* **WHAT YOU HAVE TO DO**
For each entry, output its words exactly and leave any picture behind.

* **Edit tracking data**
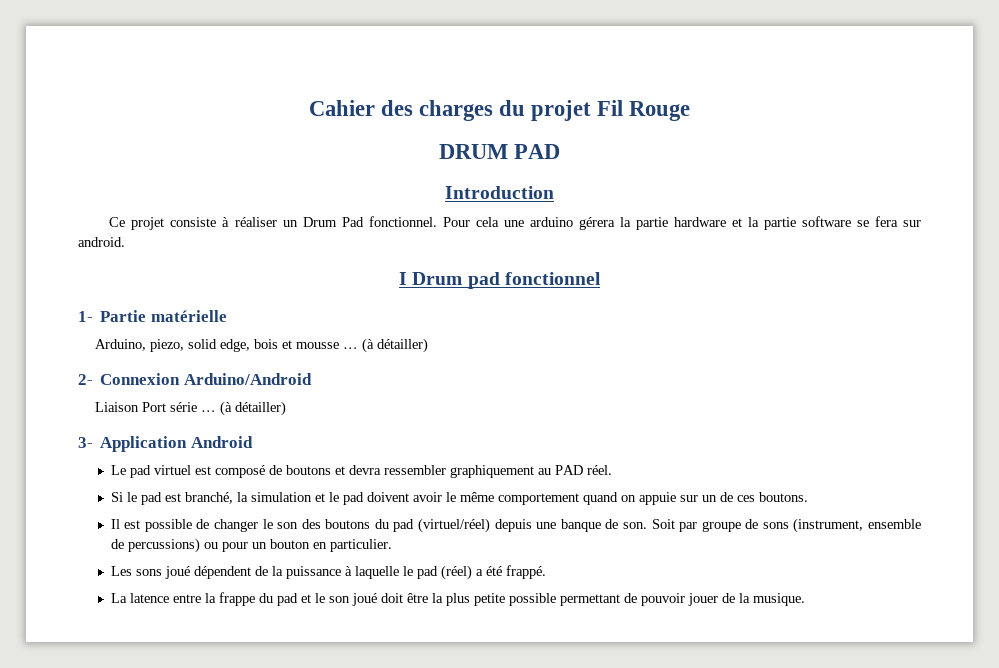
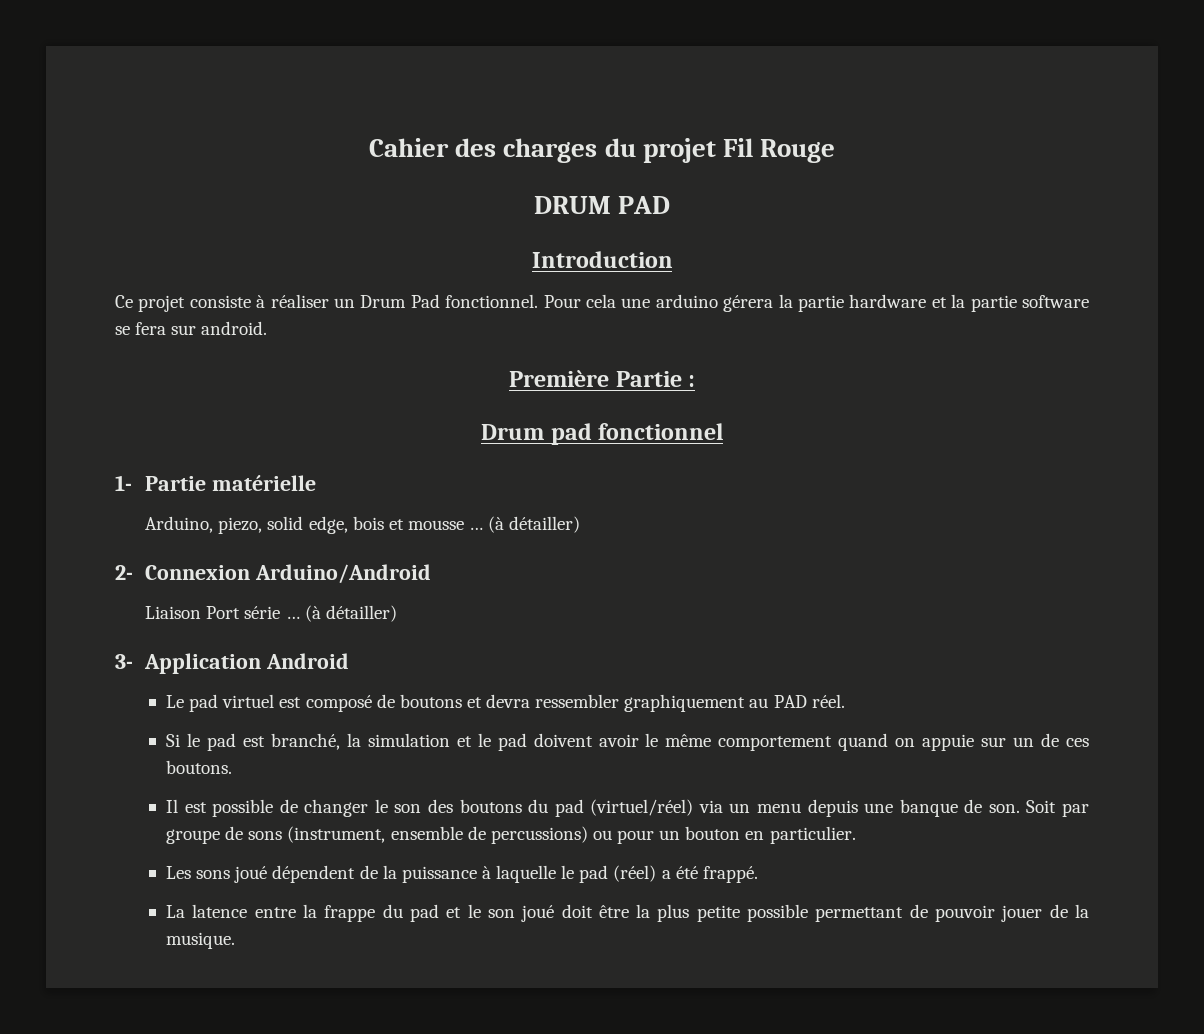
- I Drum pad fonctionnel
+ Première Partie :
+ Drum pad fonctionnel
- Il est possible de changer le son des boutons du pad (virtuel/réel) depuis une banque de son.
+ Il est possible de changer le son des boutons du pad (virtuel/réel) via un menu depuis une banque de son.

* **EXPECTED ANSWER**
- I Drum pad fonctionnel
+ Première Partie :
+ Drum pad fonctionnel
- Il est possible de changer le son des boutons du pad (virtuel/réel) depuis une banque de son.
+ Il est possible de changer le son des boutons du pad (virtuel/réel) via un menu depuis une banque de son.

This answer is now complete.